[MacPorts] #49273: clang-mp-3.7 and MACOSX_DEPLOYMENT_TARGET=10.3 do not mix
Jeremy Huddleston Sequoia
jeremyhu at macports.org
Wed Oct 14 09:38:09 PDT 2015
> On Oct 14, 2015, at 09:32, Jarkko Hietaniemi <jhi at iki.fi> wrote:
>
>>
>> ld64 is the linker. You can use variants to choose what the default
>> linker is. +ld64_latest should be preferred in most cases, but there is
>> lag after Apple releases Xcode versions before we can update ld64-latest
>> to the newest version, so ld64-xcode may be newer during that period.
>
> FWIW, I now tested the "sudo port install ld64 +ld64_xcode" recipe, and verified that it works fine. I may add this to the Darwin notes of
> Perl, since I'd never heard of this, and I do build Perl on Darwin quite often.
>
>> If you really want to support all systems, setting it 10.4 should suffice.
>>
>> If you want to cover the 99.9% case, setting it to 10.6 should suffice.
>>
>> 10.8 and 10.9 as minimum requirements are starting to be come more popular
>> as well, but the reasons for that probably don't impact perl too much.
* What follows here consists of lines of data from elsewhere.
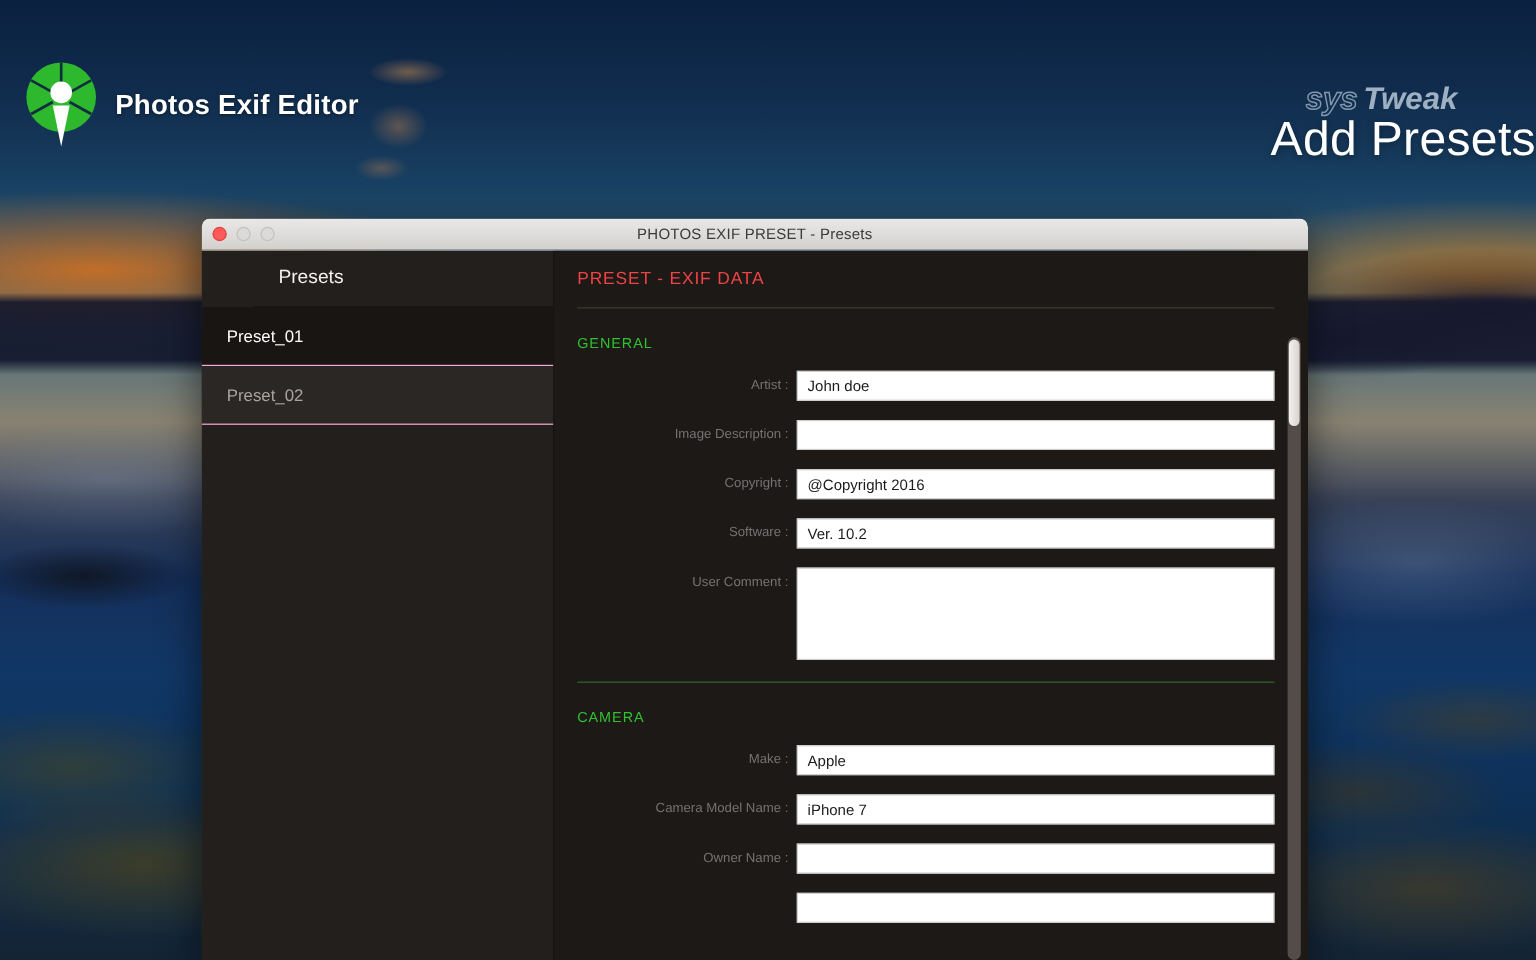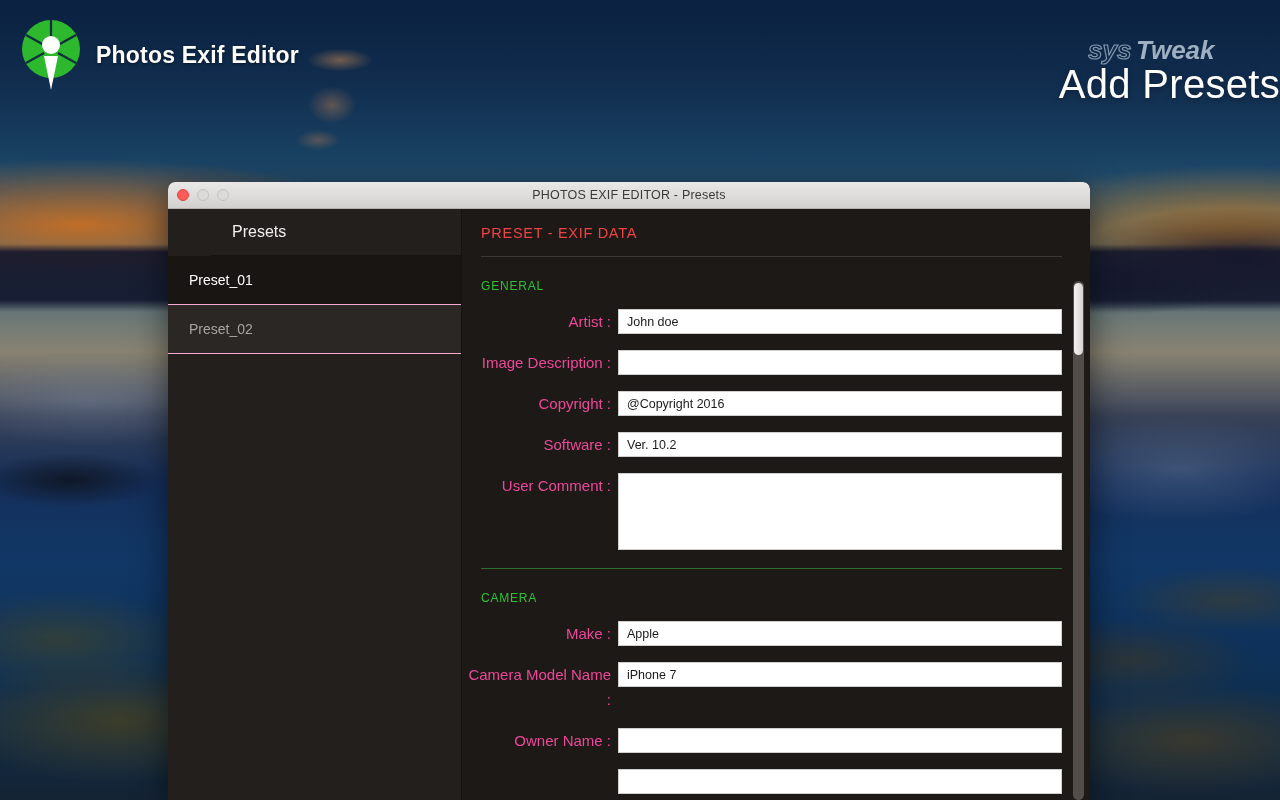--- a/index.html
+++ b/index.html
@@ -59,7 +59,7 @@
   }
 
   
-  #header { position:absolute; inset:0 0 auto 0; height:175px; }
+  #header { position:absolute; inset:0 0 auto 0; height:175px;margin-top:32px; }
 
   #brand { position:absolute; left:20px; top:18px; display:flex; align-items:center; gap:14px; }
   #logo-mark { width:62px; height:74px; position:relative; }

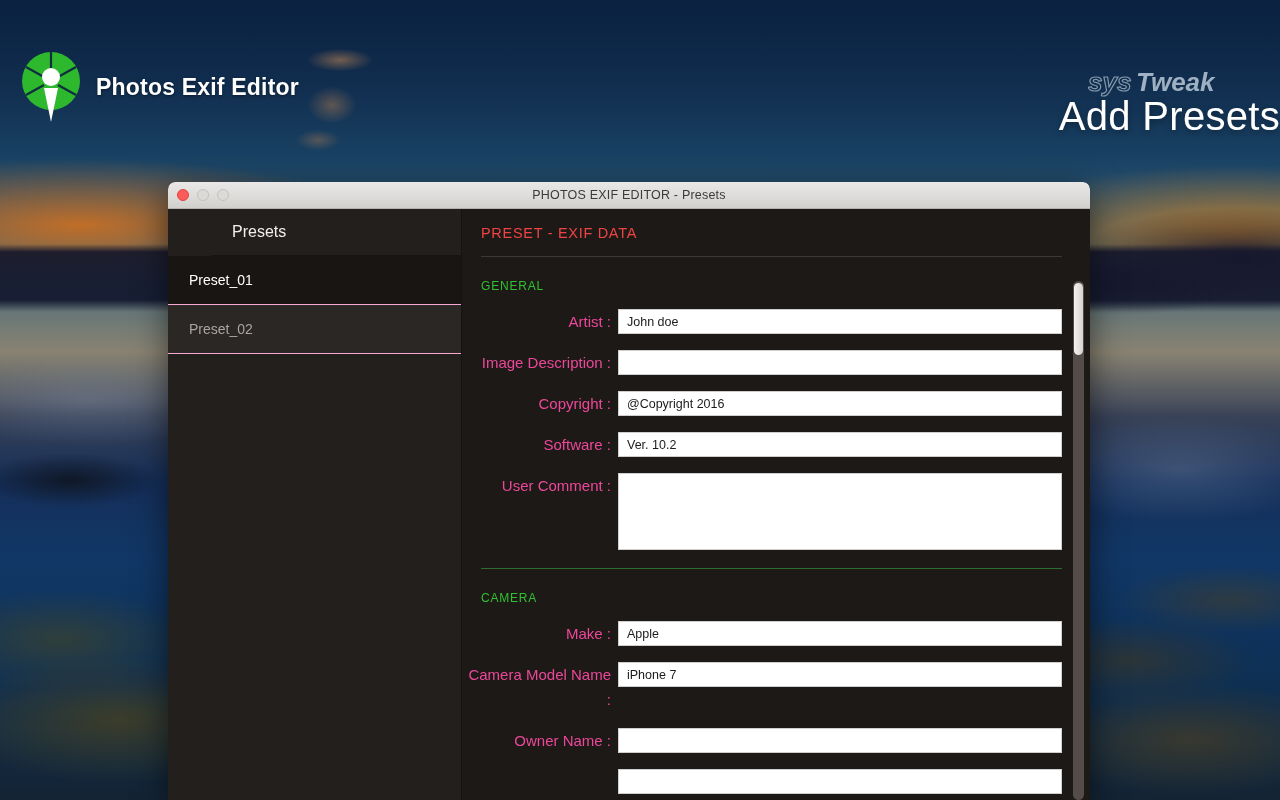--- a/index.html
+++ b/index.html
@@ -218,7 +218,7 @@
       <div class="light min"></div>
       <div class="light max"></div>
     </div>
-    <div id="window-title">PHOTOS EXIF EDITOR - Presets</div>
+    <div id="window-title">PHOTOS EXIF PRESET - Presets</div>
   </div>
 
   <div id="window-body">

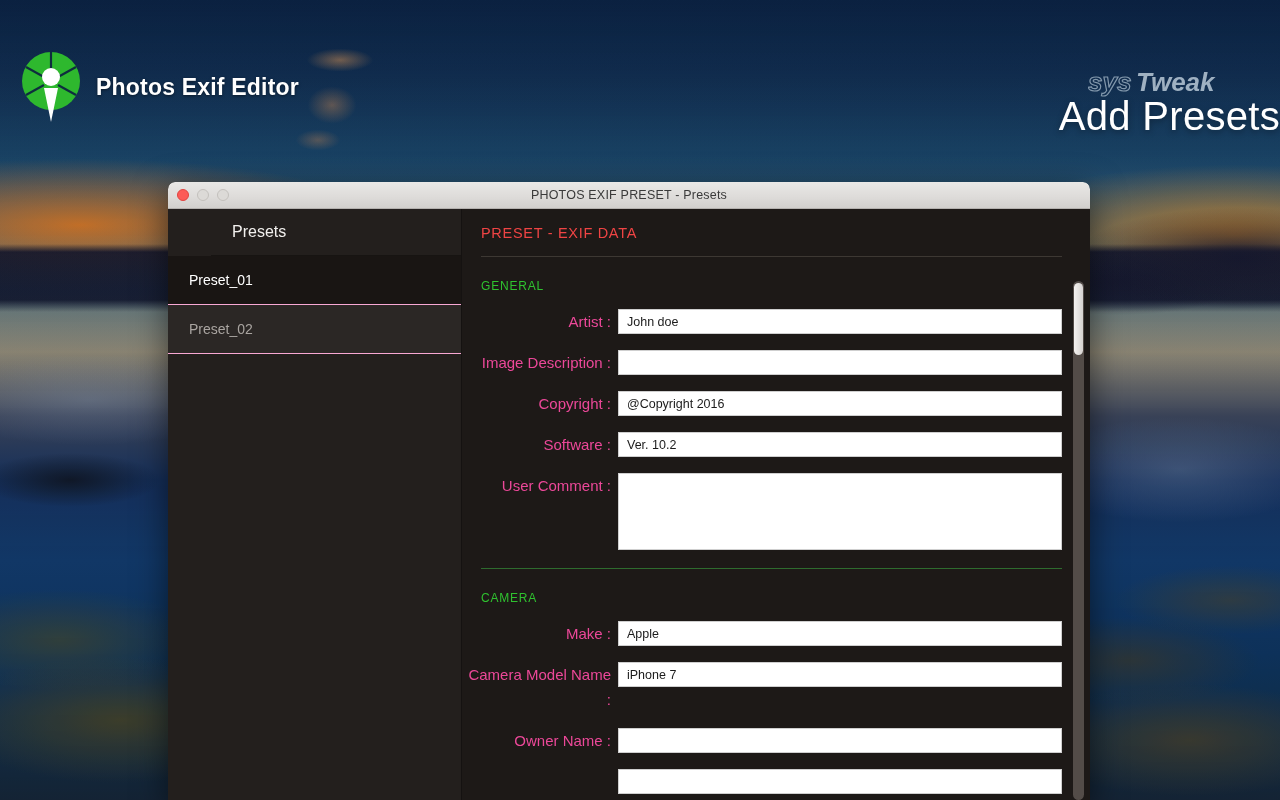--- a/index.html
+++ b/index.html
@@ -148,8 +148,8 @@
 
   .field-row { display:flex; align-items:flex-start; margin-top:16px; padding-right:28px; }
   .field-label {
-    width:156px; flex:none; text-align:right; padding-right:7px;
-    color:#ec4899; font-size:15px; line-height:25px;
+    width:202px; flex:none; text-align:right; padding-right:7px;
+    color:#737373; font-size:11px; line-height:25px;
   }
   .field-input {
     flex:1; height:25px; background:#ffffff; border:1px solid #cfcfcf;

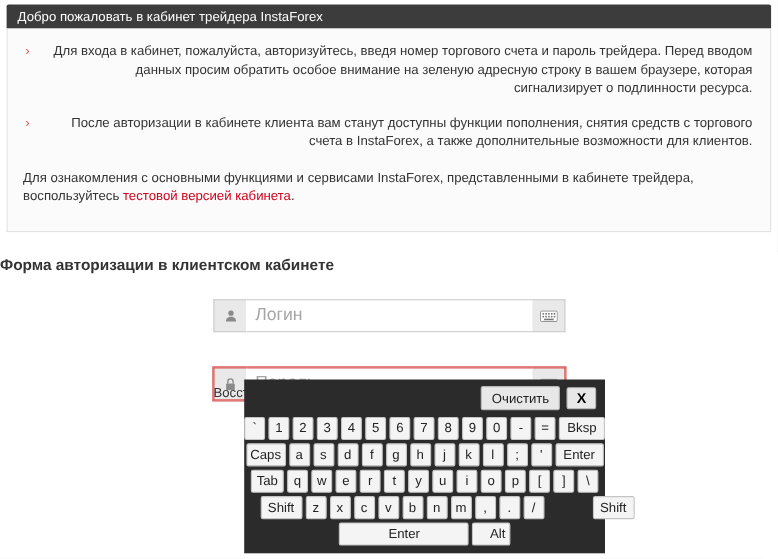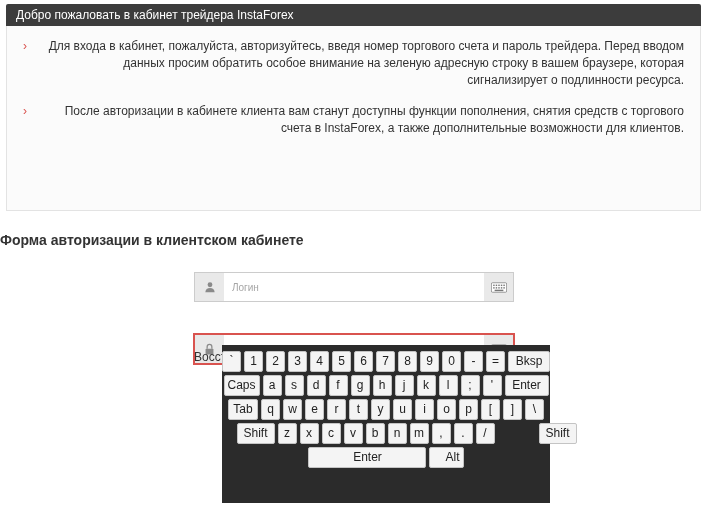--- a/index.html
+++ b/index.html
@@ -248,6 +248,9 @@
       <span class="txt">После авторизации в кабинете клиента вам станут доступны функции пополнения, снятия средств с торгового счета в InstaForex, а также дополнительные возможности для клиентов.</span>
     </div>
 
+    <div class="plain-para">
+      <span>Для ознакомления с основными функциями и сервисами InstaForex, представленными в кабинете трейдера, воспользуйтесь </span><a class="lnk" href="#">тестовой версией кабинета</a><span>.</span>
+    </div>
 
   </div>
 

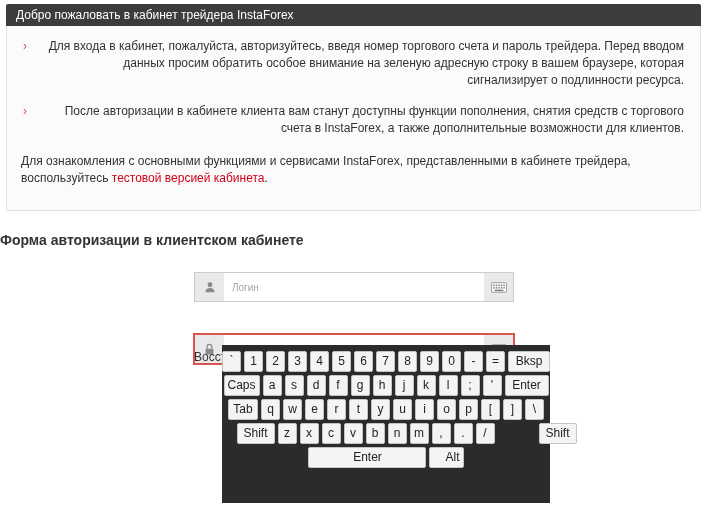--- a/index.html
+++ b/index.html
@@ -127,7 +127,7 @@
     box-sizing: border-box;
     padding: 0 8px;
     font-family: "Liberation Sans", sans-serif;
-    font-size: 10px;
+    font-size: 16px;
     color: #555;
     outline: none;
   }

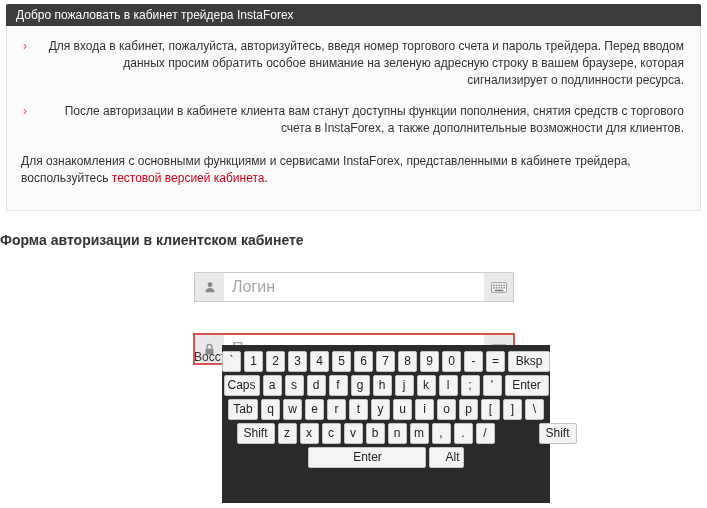--- a/index.html
+++ b/index.html
@@ -311,6 +311,10 @@
   <div class="restore-line">Восст</div>
 
   <div class="vkb">
+    <div class="vkb-top">
+      <button class="vkb-btn">Очистить</button>
+      <button class="vkb-close">X</button>
+    </div>
 
     <div class="kb-row">
       <div class="key">`</div>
>> You may, however, want to consider 10.7 because I brought in a good
>> portion of SUSv4 updates, some Libc API extensions from FreeBSD, NetBSD
>> RBTrees, and other various Libc niceties.
>
> Then there is the option of not specifying the target at all? Or is that a bad idea? (It means using the oslevel of the build system as the target, right?)
>
> What exactly happens if something compiled with, say, 10.8 target, is run in, say, 10.7? Will it run slow? Or run wrong? Or just not run?
If you build with a deployment target that is newer than the OS you run the built executable on, it won't run.